Mais plus le groupe de presse est génétiquement éloigné de ceux auxquels le corps a déjà été exposé, plus les protéines de surface sont différentes, moins les anticorps sont efficaces et plus il est probable que l’infection se maintienne.

C’est ce que suggèrent les auteurs aux jeunes adultes de la pandémie de 1918. Dans leur enfance vers 1880-1900, ils ont été exposés à un supposé virus H3N8 qui circulait dans la population. Ce virus avait des protéines de surface très différentes de celles de la souche pandémique H1N1. Leur système immunitaire aurait fait des anticorps, mais ils auraient été inefficace contre le virus H1N1.

Mais les personnes nées avant ou après ces décennies auraient été exposées à un virus beaucoup plus semblable à celui de 1918 et leurs systèmes immunitaires étaient ainsi mieux équipés pour le combattre.

Le professeur Worobey note:

« Nous pensons que le déséquilibre entre les anticorps formés contre les protéines du virus H3 et la protéine H1 du virus 1918 pourrait avoir entraîné une augmentation de la mortalité dans le groupe d’âge qui était dans la fin de la vingtaine pendant la pandémie. »

Il dit que leur découverte peut également aider à expliquer les différences dans les modèles de mortalité entre la grippe saisonnière et les virus mortels de la grippe aviaire H5N1 et H7N9.

Les auteurs suggèrent que peut-être des stratégies d’immunisation qui imitent la protection souvent impressionnante que procure l’exposition à la petite enfance pourraient réduire considérablement le nombre de décès causés par les flambées saisonnières et nouvelles.

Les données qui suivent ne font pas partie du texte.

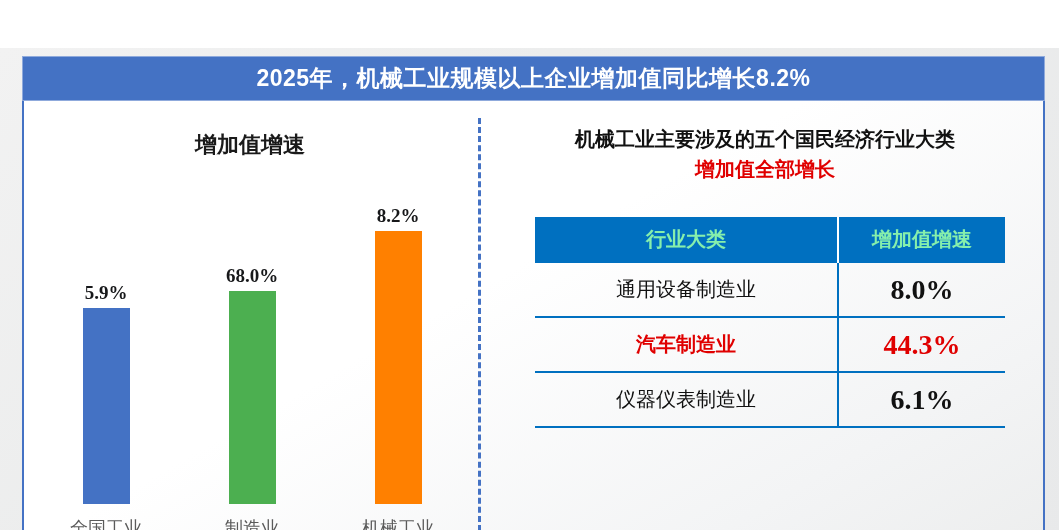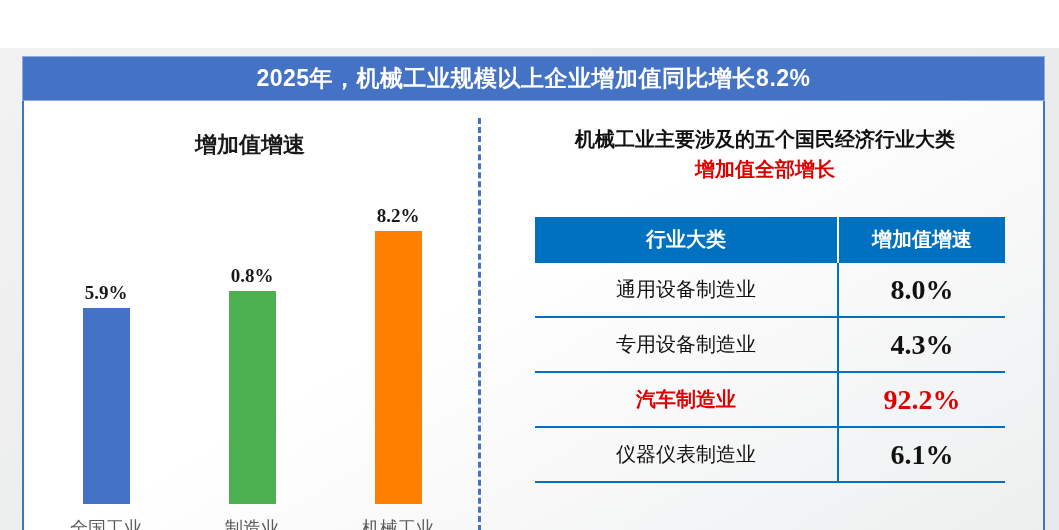--- a/index.html
+++ b/index.html
@@ -164,7 +164,7 @@
   }
   #data-table th {
     background: #0070c0;
-    color: #ffffff;
+    color: #86efac;
     font-size: 20px;
     font-weight: bold;
     height: 44px;

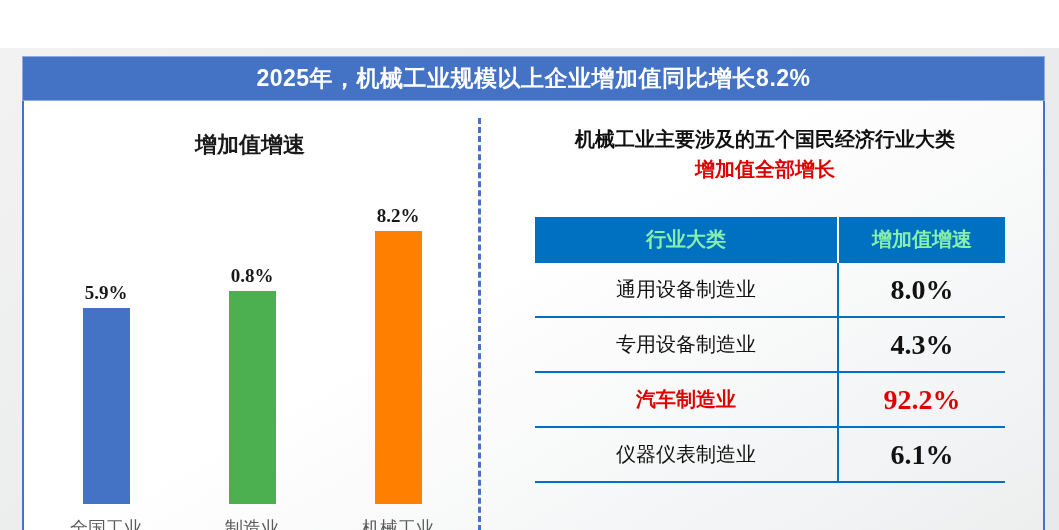--- a/index.html
+++ b/index.html
@@ -221,7 +221,7 @@
           <div class="bar-cat">全国工业</div>
         </div>
         <div class="bar-group" style="left: 158px;">
-          <div class="bar-value">0.8%</div>
+          <div class="bar-value">68.0%</div>
           <div class="bar-rect" style="height: 213px; background: rgb(76, 175, 80);"></div>
           <div class="bar-cat">制造业</div>
         </div>

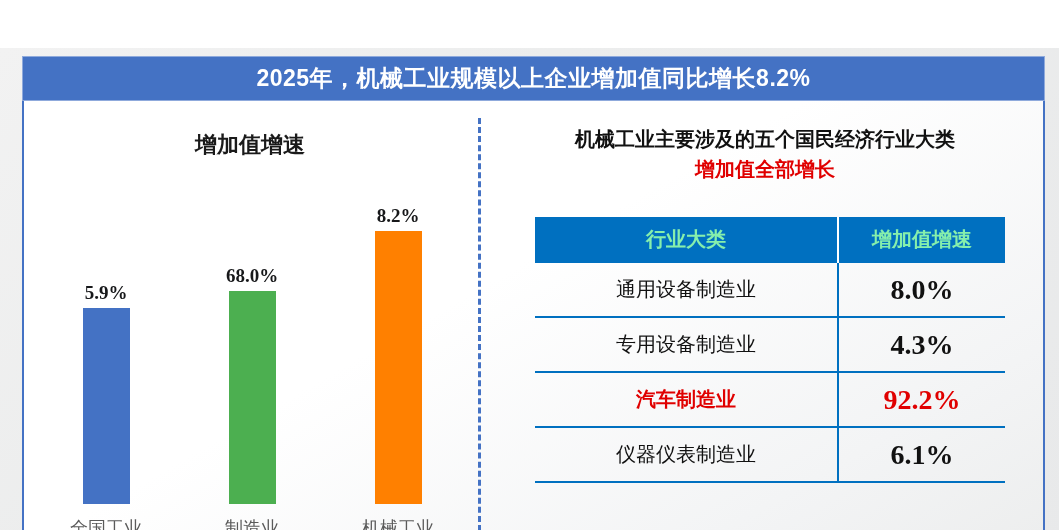--- a/index.html
+++ b/index.html
@@ -253,10 +253,6 @@
             <td class="col-industry">通用设备制造业</td>
             <td class="col-value">8.0%</td>
           </tr>
-          <tr>
-            <td class="col-industry">专用设备制造业</td>
-            <td class="col-value">4.3%</td>
-          </tr>
           <tr class="row-highlight">
             <td class="col-industry">汽车制造业</td>
             <td class="col-value">92.2%</td>

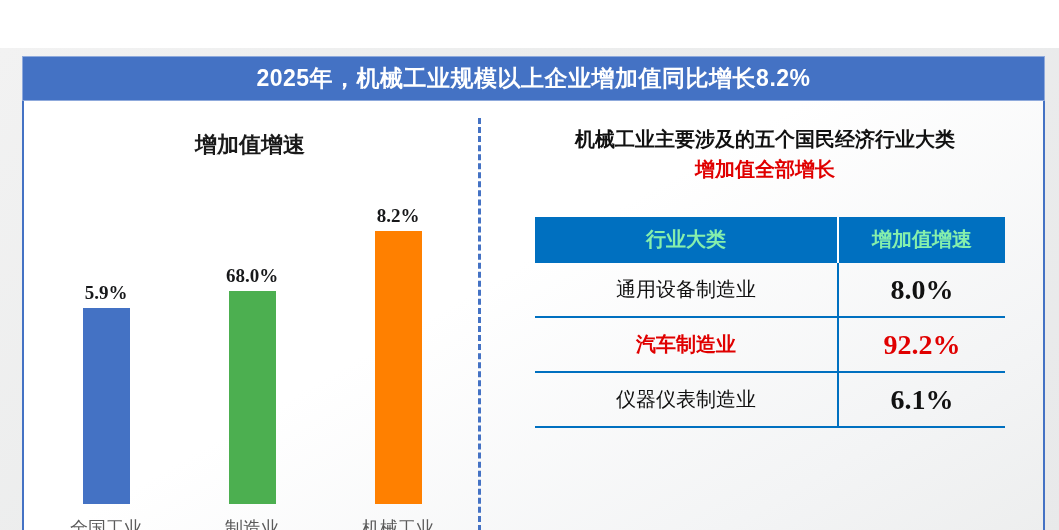--- a/index.html
+++ b/index.html
@@ -255,7 +255,7 @@
           </tr>
           <tr class="row-highlight">
             <td class="col-industry">汽车制造业</td>
-            <td class="col-value">92.2%</td>
+            <td class="col-value">44.3%</td>
           </tr>
           <tr>
             <td class="col-industry">仪器仪表制造业</td>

En février 2014, le professeur Worobey et ses collègues ont commencé à remettre en question les idées reçues concernant les flambées de grippe, alors que dans le journal, ils présentaient l’analyse la plus complète à ce jour des relations évolutives du virus de la grippe entre différentes espèces hôtes.

Entre autres choses, ils ont contesté le point de vue selon lequel les oiseaux sauvages constituent le principal réservoir du virus de la grippe aviaire. Au lieu de se propager des oiseaux sauvages aux oiseaux domestiques, ils disent que le scénario le plus probable est l’inverse: que les nouvelles souches passent des oiseaux domestiques aux oiseaux sauvages.